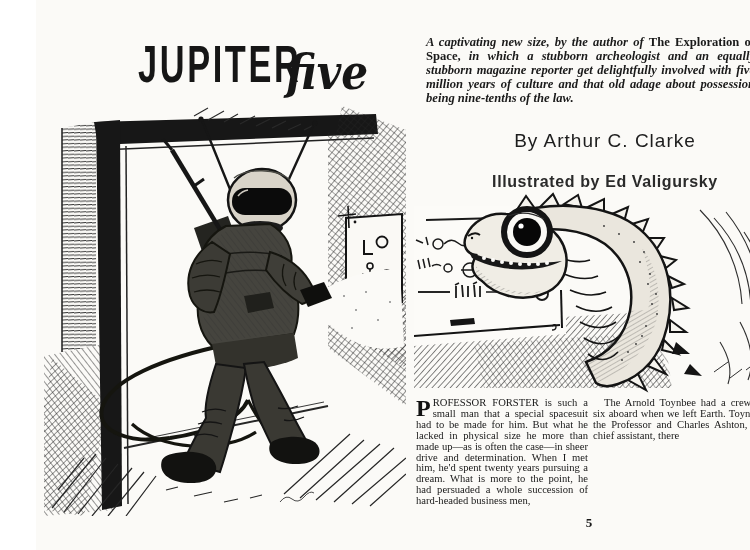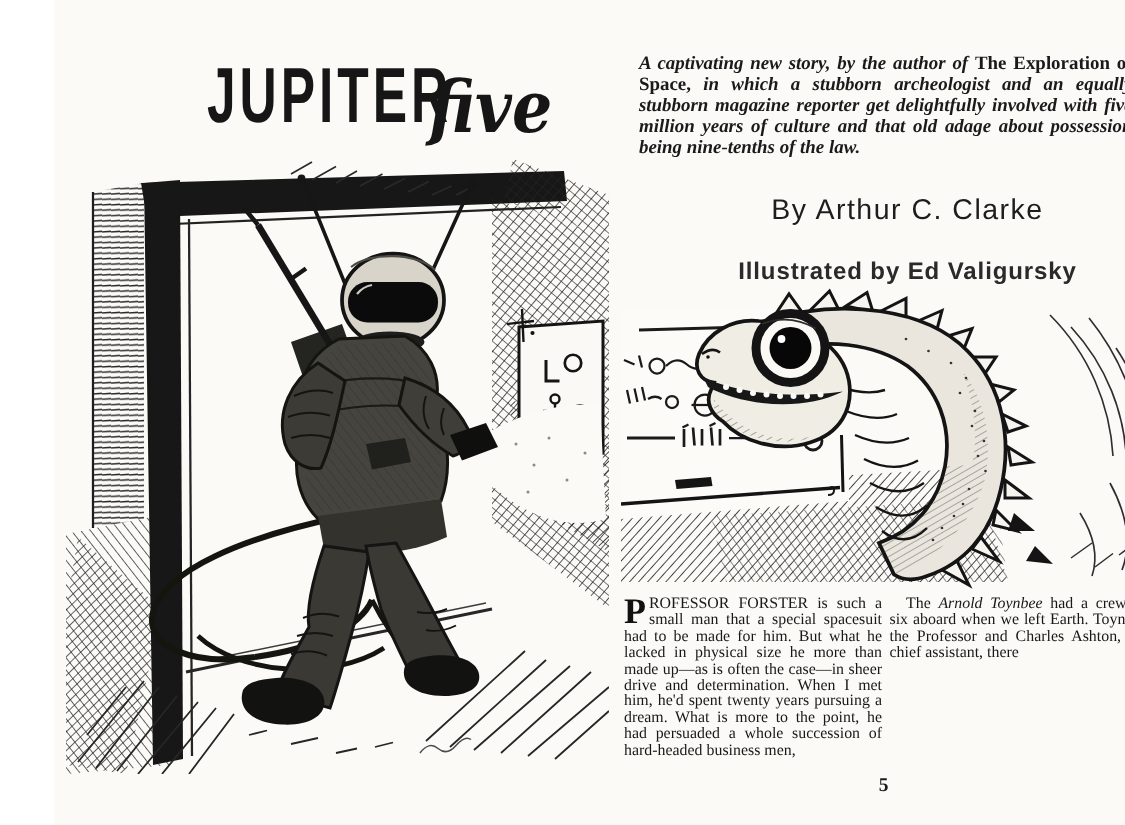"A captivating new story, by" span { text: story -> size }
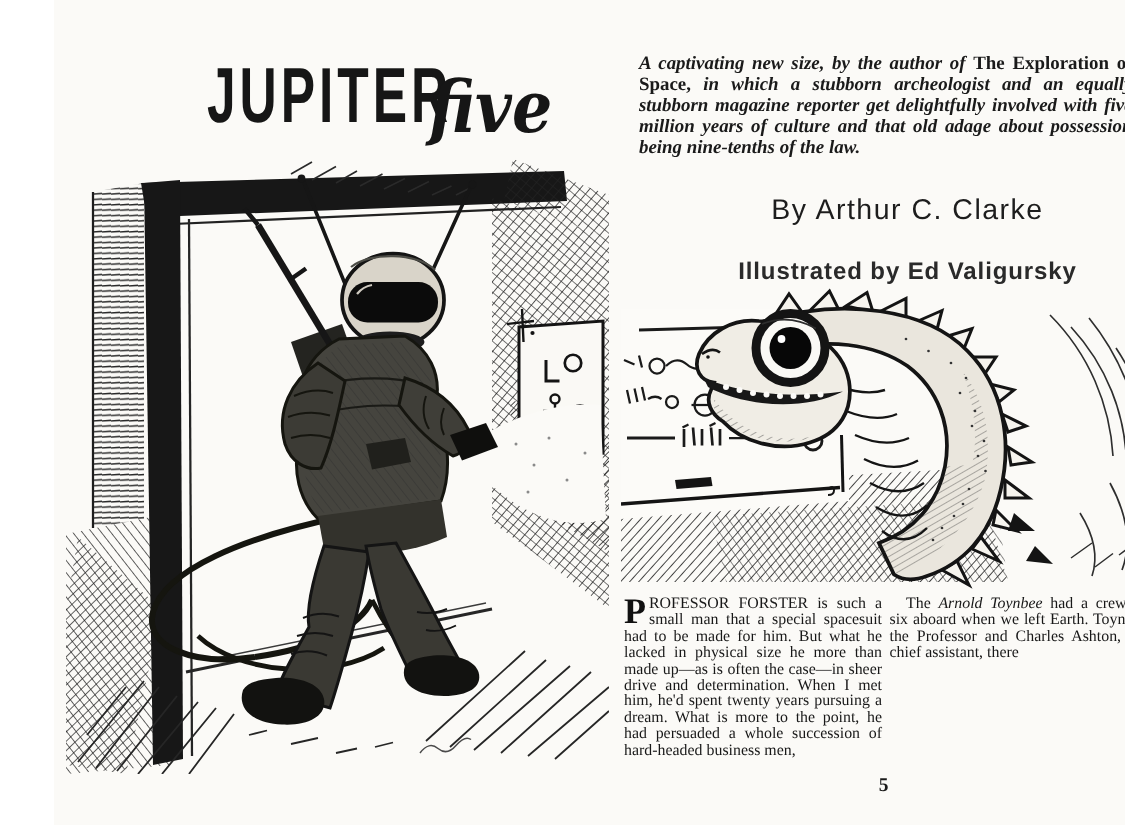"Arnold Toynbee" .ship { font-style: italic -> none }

...

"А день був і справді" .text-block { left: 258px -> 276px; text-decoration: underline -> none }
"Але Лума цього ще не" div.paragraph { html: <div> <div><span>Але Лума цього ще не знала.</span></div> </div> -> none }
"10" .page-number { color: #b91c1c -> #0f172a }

▶ [To do]:
Your reply should hold nothing but the lines above, from the one containing "text: story ->" to the one containing "font-style: italic ->", reproduced exactly minus the pictures.

▶ [Output of the task]:
"A captivating new story, by" span { text: story -> size }
"Arnold Toynbee" .ship { font-style: italic -> none }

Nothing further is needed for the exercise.